Data extracted from a collection:

##############################

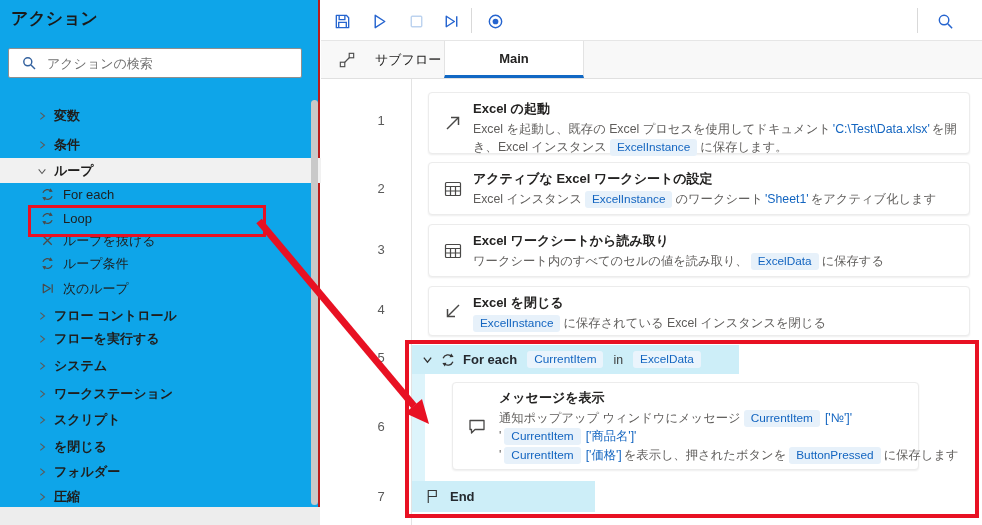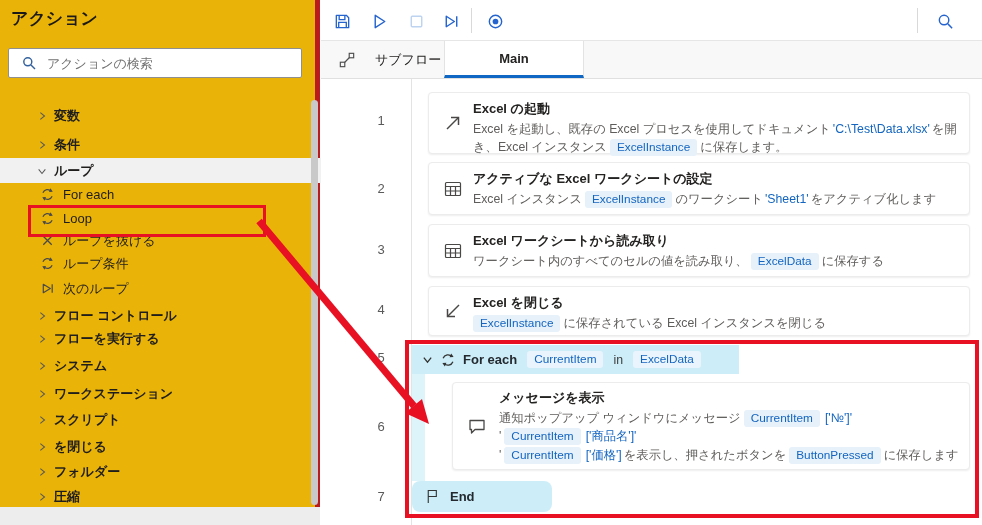--- a/index.html
+++ b/index.html
@@ -6,8 +6,8 @@
   #app{position:relative;width:982px;height:525px;background:#fff;overflow:hidden;
        font-family:"Liberation Sans","DejaVu Sans",sans-serif;color:#242322;}
   
-  .sidebar{position:absolute;left:0;top:0;width:320px;height:507px;background:#eab308;
-           border-right:5px solid #b91c1c;box-sizing:border-box;}
+  .sidebar{position:absolute;left:0;top:0;width:320px;height:507px;background:#0ea5e9;
+           border-right:2px solid #b91c1c;box-sizing:border-box;}
   .sidebar-bottom{position:absolute;left:0;top:507px;width:320px;height:18px;background:#ededed;}
   .sb-title{position:absolute;left:11px;top:7px;font-size:17px;font-weight:700;color:#1b1a19;}
   .sb-search{position:absolute;left:8px;top:48px;width:294px;height:30px;border:1px solid #8f8f8f;

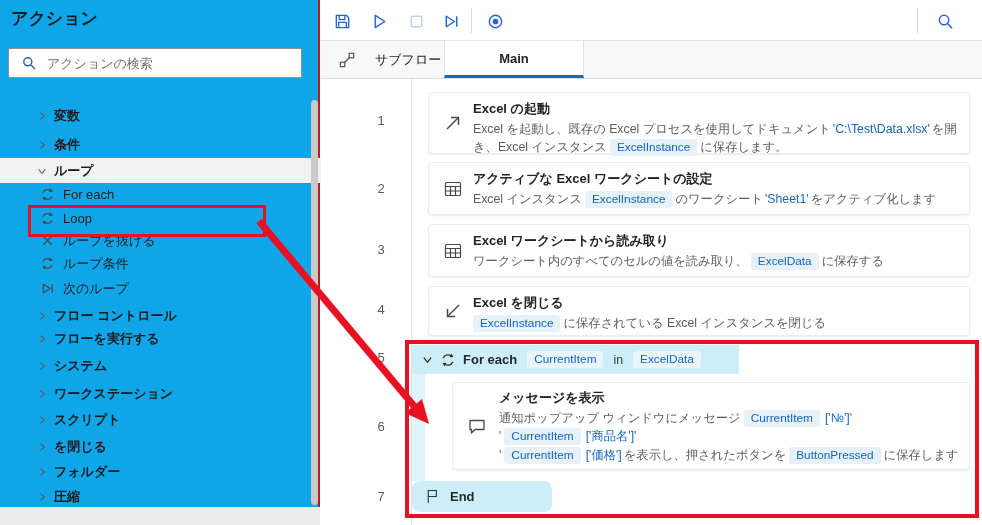--- a/index.html
+++ b/index.html
@@ -57,7 +57,7 @@
   .feh-label{font-size:13px;font-weight:600;color:#24292f;}
   .feh-in{font-size:12.3px;color:#3b3b3b;}
   .loop-strip{position:absolute;left:91px;top:295px;width:13px;height:107px;background:#ddf4fb;}
-  .msg-card{position:absolute;left:131px;top:303px;width:518px;height:88px;background:#fff;
+  .msg-card{position:absolute;left:131px;top:303px;width:467px;height:88px;background:#fff;
             border:1px solid #ececec;border-radius:4px;box-shadow:0 1px 2px rgba(0,0,0,.07);
             box-sizing:border-box;padding:6px 12px 8px 46px;}
   .msg-card .aicon{position:absolute;left:14px;top:33px;}

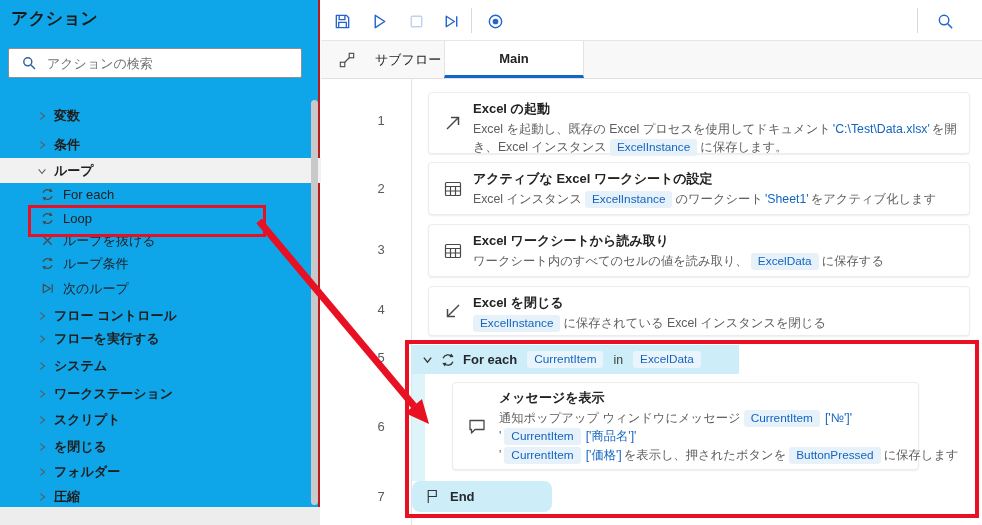--- a/index.html
+++ b/index.html
@@ -62,9 +62,9 @@
             box-sizing:border-box;padding:6px 12px 8px 46px;}
   .msg-card .aicon{position:absolute;left:14px;top:33px;}
   .msg-line{font-size:12.3px;color:#5f5d5b;line-height:1.5;white-space:nowrap;}
-  .end-bar{position:absolute;left:91px;top:402px;width:140px;height:31px;background:#cdeef8;
+  .end-bar{position:absolute;left:91px;top:402px;width:183px;height:31px;background:#cdeef8;
            display:flex;align-items:center;gap:9px;padding-left:12px;box-sizing:border-box;
-           font-size:13px;font-weight:600;color:#24292f;border-radius:8px;}
+           font-size:13px;font-weight:600;color:#24292f;}
   
   .red-box-loop{position:absolute;left:28px;top:205px;width:232px;height:26px;border:3px solid #e81123;z-index:20;pointer-events:none;}
   .red-box-block{position:absolute;left:405px;top:340px;width:574px;height:178px;border:4px solid #e81123;z-index:20;pointer-events:none;box-sizing:border-box;}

##############################

◆ **What you will do**
Read the data above and pull out each line that holds the string "size".

◆ **Task response**
   .sb-title{position:absolute;left:11px;top:7px;font-size:17px;font-weight:700;color:#1b1a19;}
   .feh-label{font-size:13px;font-weight:600;color:#24292f;}
   .feh-in{font-size:12.3px;color:#3b3b3b;}
   .msg-line{font-size:12.3px;color:#5f5d5b;line-height:1.5;white-space:nowrap;}
-           font-size:13px;font-weight:600;color:#24292f;border-radius:8px;}
+           font-size:13px;font-weight:600;color:#24292f;}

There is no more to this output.